▶ **WHAT NEEDS TO BE DONE**:
Below are records; work out how many of their lines contain the word "right" and reply with the number only.

........

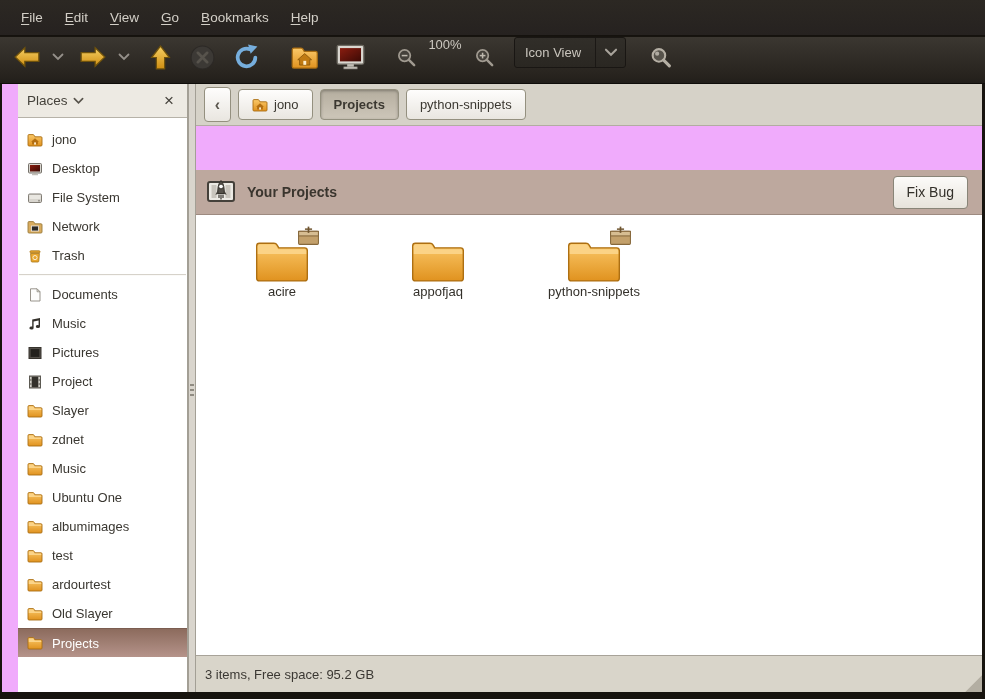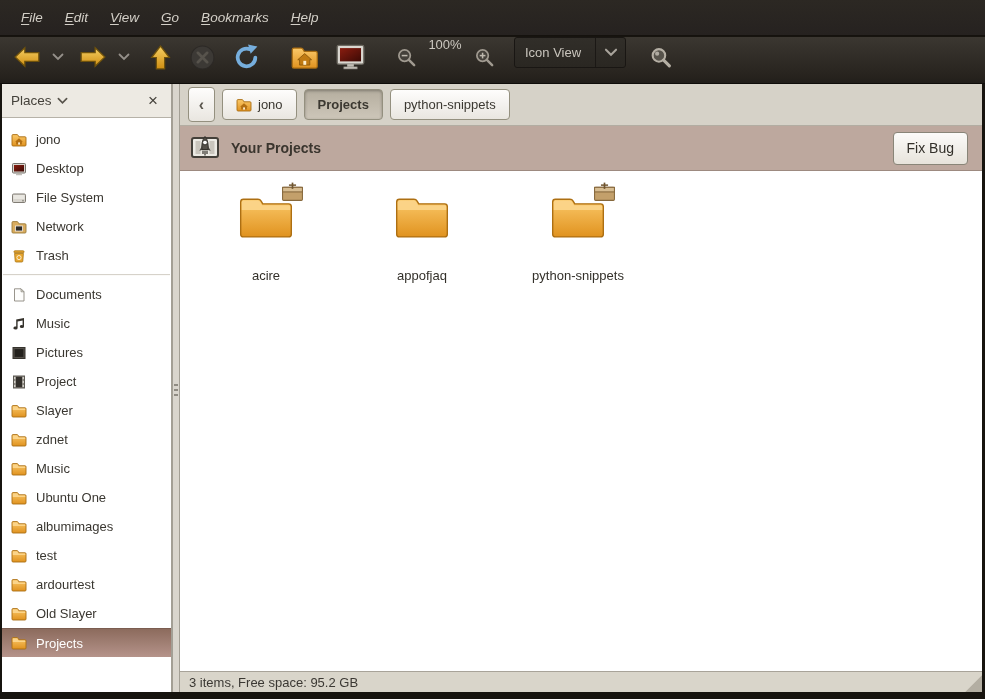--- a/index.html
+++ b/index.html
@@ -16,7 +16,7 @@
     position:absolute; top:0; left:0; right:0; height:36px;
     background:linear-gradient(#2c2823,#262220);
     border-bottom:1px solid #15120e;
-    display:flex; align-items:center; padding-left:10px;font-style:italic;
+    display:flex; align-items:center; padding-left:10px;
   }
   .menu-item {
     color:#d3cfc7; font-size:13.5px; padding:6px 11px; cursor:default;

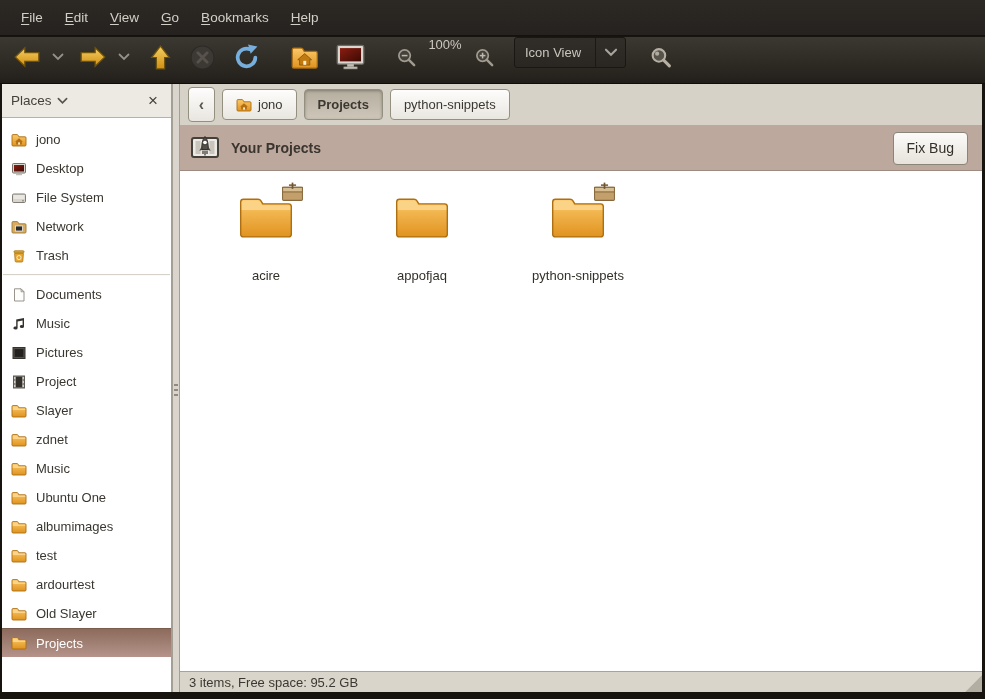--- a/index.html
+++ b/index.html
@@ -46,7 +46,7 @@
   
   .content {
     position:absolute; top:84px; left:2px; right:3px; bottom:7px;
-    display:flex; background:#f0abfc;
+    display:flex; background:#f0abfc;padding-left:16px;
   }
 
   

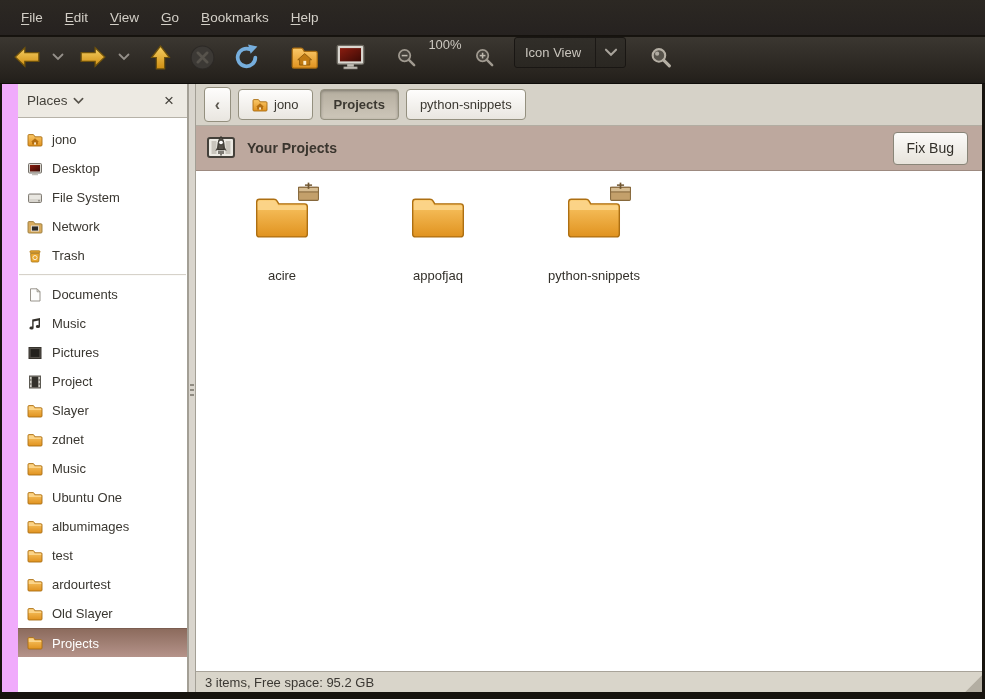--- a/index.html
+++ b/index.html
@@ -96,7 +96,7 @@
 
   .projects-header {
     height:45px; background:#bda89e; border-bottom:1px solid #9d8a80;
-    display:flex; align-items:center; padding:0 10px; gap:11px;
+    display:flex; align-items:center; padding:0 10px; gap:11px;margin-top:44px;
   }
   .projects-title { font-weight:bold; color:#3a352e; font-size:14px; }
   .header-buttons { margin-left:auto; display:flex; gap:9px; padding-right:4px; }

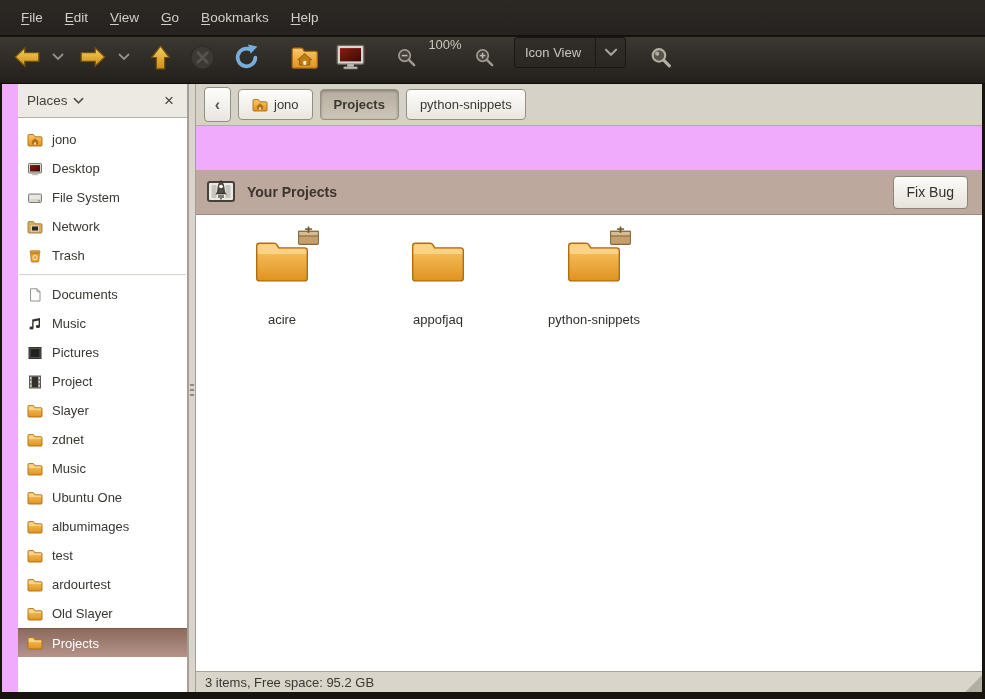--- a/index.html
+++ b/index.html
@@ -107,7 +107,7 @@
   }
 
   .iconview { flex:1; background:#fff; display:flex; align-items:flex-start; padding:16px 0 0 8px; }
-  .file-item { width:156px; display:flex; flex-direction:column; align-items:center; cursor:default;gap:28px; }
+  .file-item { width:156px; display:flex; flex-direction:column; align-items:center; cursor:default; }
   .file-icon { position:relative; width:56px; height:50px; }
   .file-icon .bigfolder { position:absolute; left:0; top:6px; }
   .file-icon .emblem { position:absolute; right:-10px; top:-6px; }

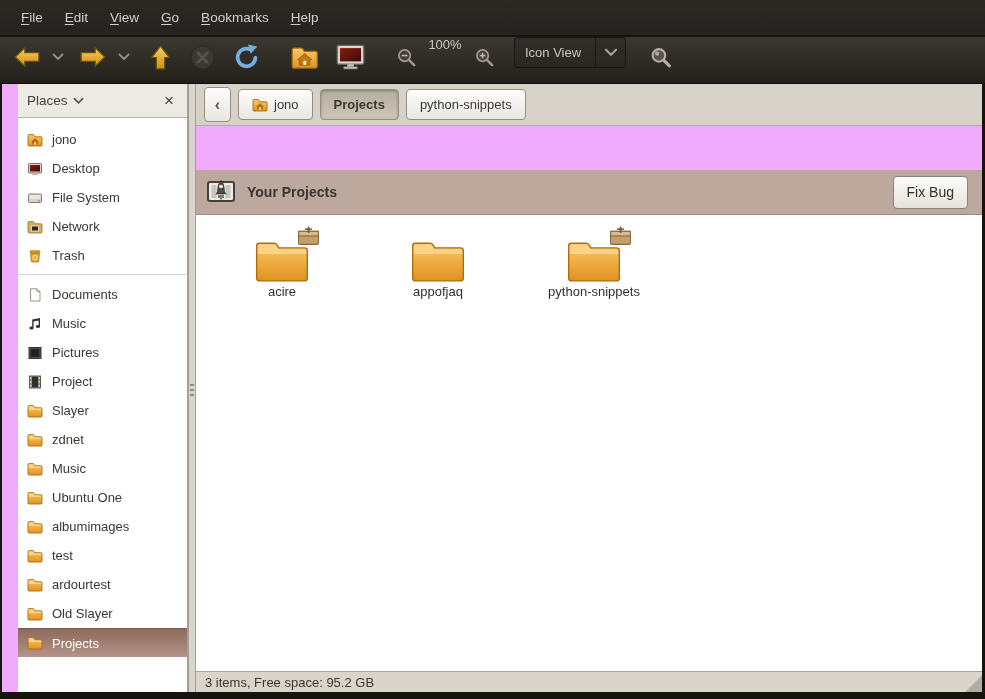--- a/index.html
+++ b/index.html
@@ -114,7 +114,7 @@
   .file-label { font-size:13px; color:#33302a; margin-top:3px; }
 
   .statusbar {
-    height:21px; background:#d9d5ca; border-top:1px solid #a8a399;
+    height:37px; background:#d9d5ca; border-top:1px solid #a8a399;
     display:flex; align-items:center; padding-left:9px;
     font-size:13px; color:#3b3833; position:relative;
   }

........

▶ **WRITTEN ANSWER**:
4